Publié le 23 février 2026 21:42:00. Une modélisation récente révèle que des coupes budgétaires drastiques dans le financement mondial de la lutte contre la tuberculose (TB) pourraient entraîner des coûts supplémentaires colossaux pour les ménages des pays à revenu faible ou intermédiaire, pesant particulièrement lourd sur les familles les plus démunies.
- Des réductions du financement pourraient imposer jusqu’à 79,7 milliards de dollars (60,0 à 99,2 milliards de dollars américains) de coûts supplémentaires aux ménages sur 25 ans.
- Près de 40,5 millions de foyers supplémentaires (30,9 à 50,7 millions) pourraient être confrontés à des dépenses catastrophiques liées à la tuberculose, définies comme dépassant 20 % du revenu annuel.
- Les ménages les plus pauvres seraient les plus durement touchés, représentant près de 60 % des cas supplémentaires de coûts catastrophiques.
Des réductions significatives du financement international de la lutte contre la tuberculose pourraient avoir des conséquences économiques bien plus importantes que les bénéfices potentiels d’un nouveau vaccin, selon une étude publiée hier dans Médecine PLOS. Les chercheurs américains et britanniques ont utilisé des modèles épidémiologiques et économiques pour évaluer l’impact financier sur les ménages de 79 pays à revenu faible ou intermédiaire (PRFI), qui représentent 91 % des cas de tuberculose dans le monde. Leurs projections couvrent la période 2025-2050 et prennent en compte différents scénarios de réduction du financement, notamment la fin potentielle du soutien de l’Agence américaine pour le développement international (USAID) – dont 80 à 90 % a été réduit l’année dernière – et des baisses des contributions au Fonds mondial de lutte contre le sida, la tuberculose et le paludisme.

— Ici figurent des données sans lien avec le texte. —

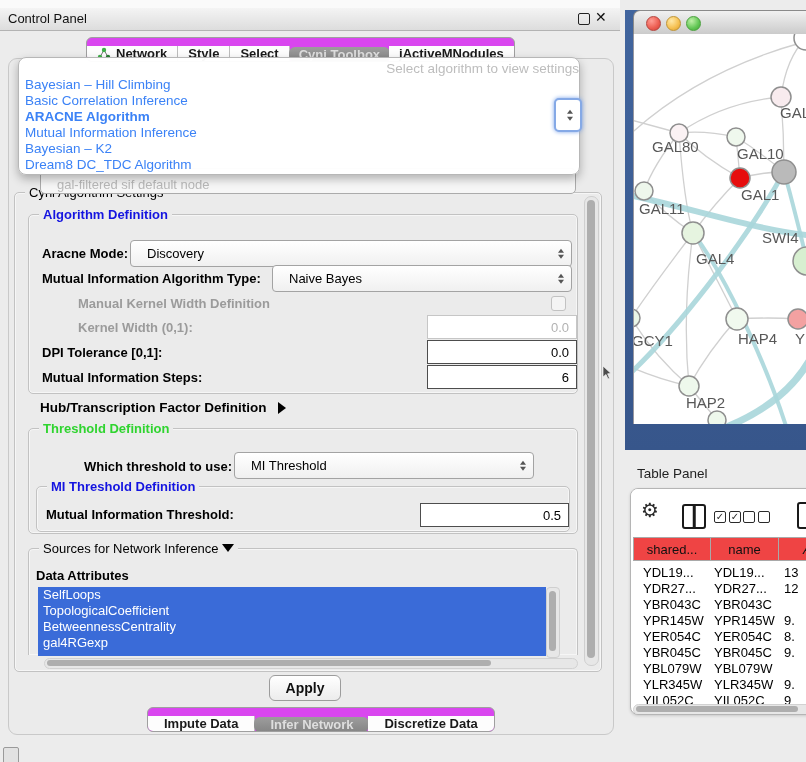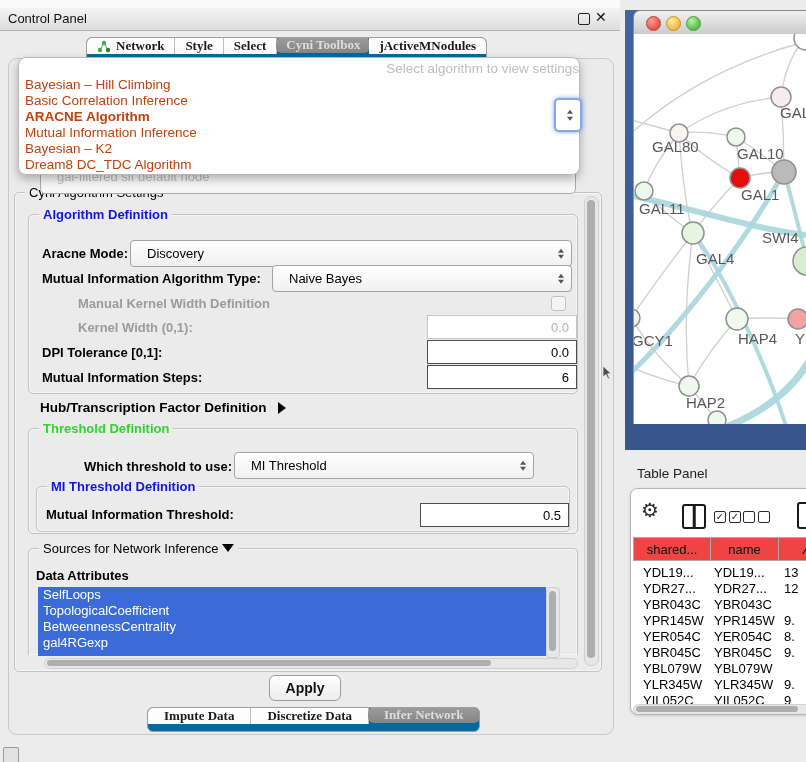"Network" .seg { align-items: flex-start -> flex-end; background: #0369a1 -> #d946ef; font-family: Liberation Serif, serif -> none }
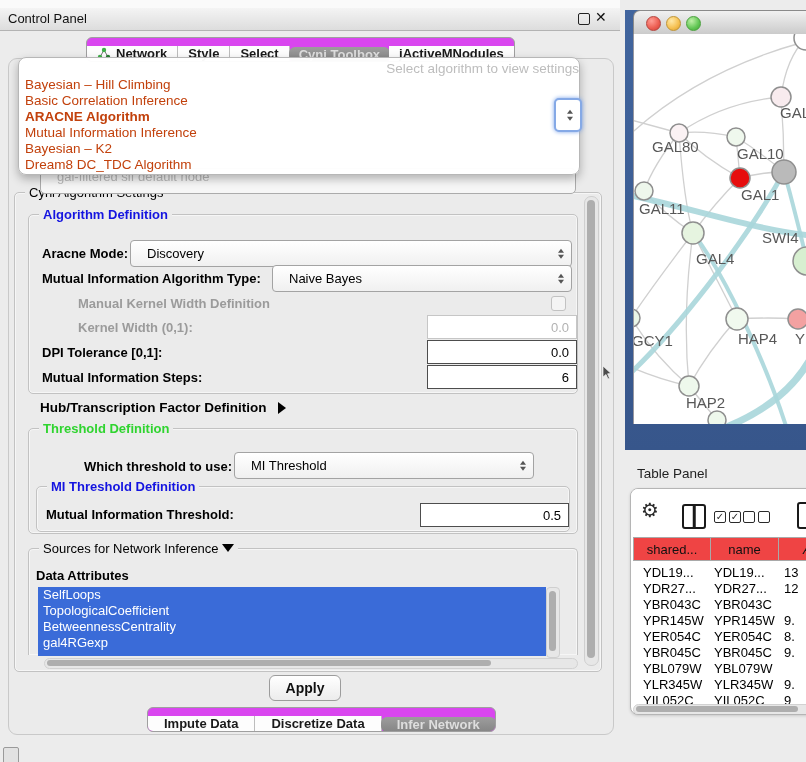"Bayesian – Hill Climbing" .dd-item { color: #c2410c -> #3b82f6 }
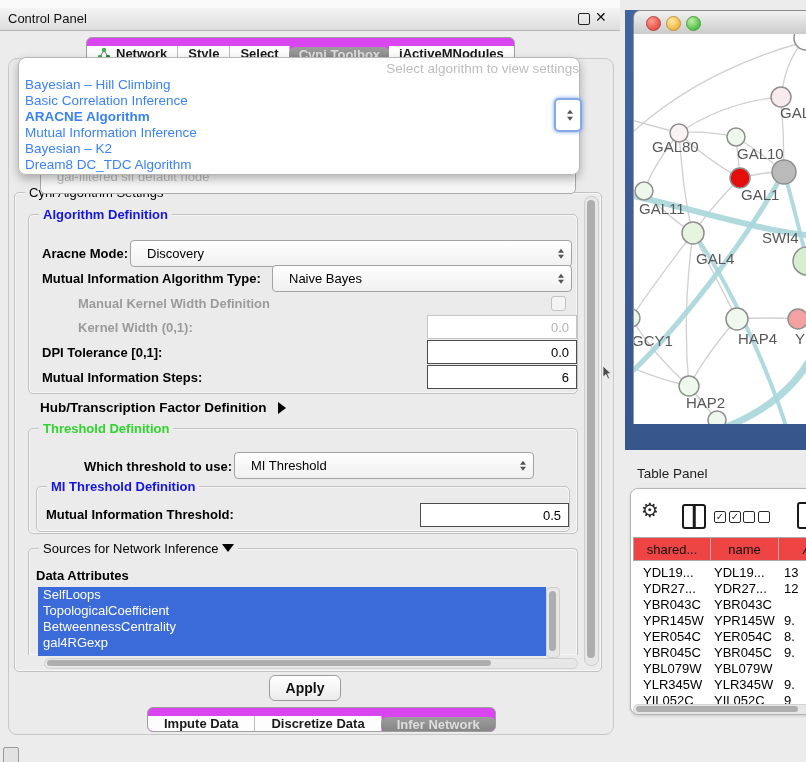"gal-filtered sif default node" .ghost-combo span { top: 0 -> 8px }
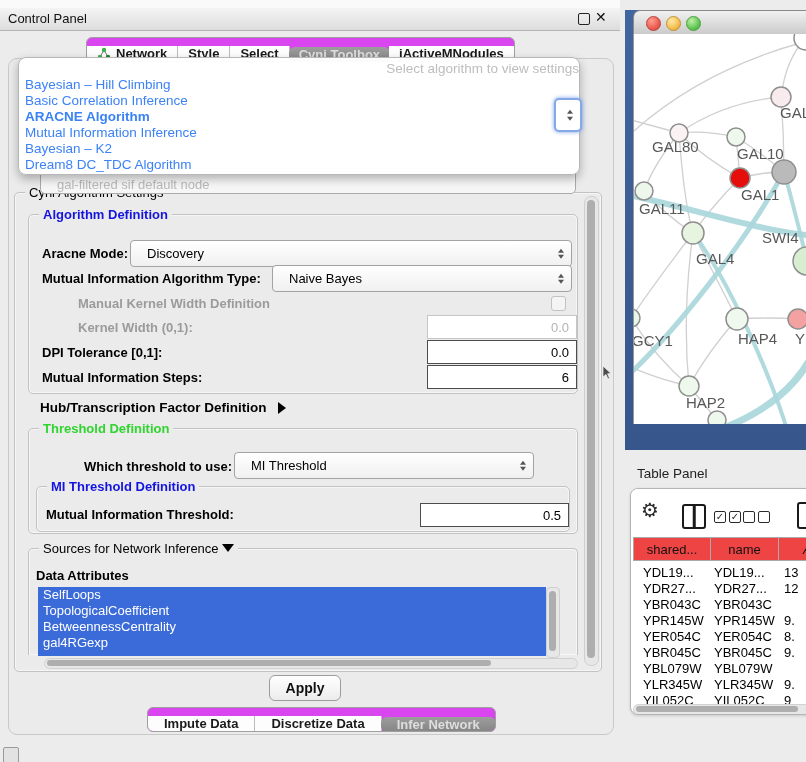"Discretize Data" div.item { order: before "Infer Network" -> after "Infer Network" }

L’étude ne s’est pas penchée sur l’impact direct des réductions de financement sur le nombre de cas de la maladie et sur la mortalité. Il est cependant rappelé que la tuberculose reste la principale cause de décès dus à des maladies infectieuses dans le monde, avec environ 1,25 million de décès en 2023. La tuberculose est également la principale cause de mortalité chez les personnes vivant avec le VIH.
Dans le scénario le plus pessimiste, où tout financement externe à la lutte contre la tuberculose serait supprimé, les ménages supporteraient 79,7 milliards de dollars (assurance-chômage à 95 %, 60,0 à 99,2 milliards de dollars) de coûts supplémentaires. Environ 40,5 millions de foyers supplémentaires (assurance-chômage, 30,9 à 50,7 millions) seraient confrontés à des coûts catastrophiques, soit une augmentation de 32 % par rapport aux projections actuelles. Même dans un scénario plus limité, où seul le financement de l’USAID prendrait fin à partir de 2025, les ménages touchés par la tuberculose devraient assumer 7,5 milliards de dollars (intervalle d’incertitude de 95 % [UI]: 6,1 milliards de dollars à 8,9 milliards de dollars) de coûts supplémentaires sur 25 ans, et 3,9 millions de foyers supplémentaires (95 % d’assurance-chômage, 3,1 à 4,6 millions) seraient confrontés à des dépenses catastrophiques.
Bien que les quintiles de revenus les plus élevés soient responsables d’une part légèrement supérieure à la moitié de l’augmentation totale des coûts (en raison de dépenses plus élevées par épisode), ce sont les ménages les plus pauvres qui subiraient les augmentations absolues les plus importantes en termes de coûts catastrophiques. Selon les scénarios modélisés, près de 60 % des cas supplémentaires de coûts catastrophiques se concentreraient dans les deux quintiles de revenu les plus bas, avec environ les deux tiers des cas regroupés au sein des 20 % des ménages les plus pauvres de tous les pays.
Les auteurs de l’étude soulignent que l’ampleur de ces impacts potentiels est comparable à une analyse antérieure estimant les gains économiques potentiels liés à l’introduction d’un nouveau vaccin contre la tuberculose. Cette analyse précédente estimait que le déploiement d’un nouveau vaccin pourrait permettre d’économiser entre 38 et 44 milliards de dollars américains en coûts supportés par les patients, et éviter que 23 millions de foyers soient confrontés à des coûts catastrophiques. Ainsi, les conséquences négatives potentielles d’une réduction du financement international de la lutte contre la tuberculose pourraient presque doubler les avantages potentiels d’un nouveau vaccin.
Les chercheurs notent que le financement des principaux donateurs envers les PRFI a déjà commencé à changer et à perturber les services en début d’année 2025. Ils appellent à la mise en place de stratégies visant à protéger les populations vulnérables si le financement des donateurs continue de diminuer. Ils soulignent l’importance de maintenir l’accès aux soins de santé, en particulier pour les ménages les plus pauvres.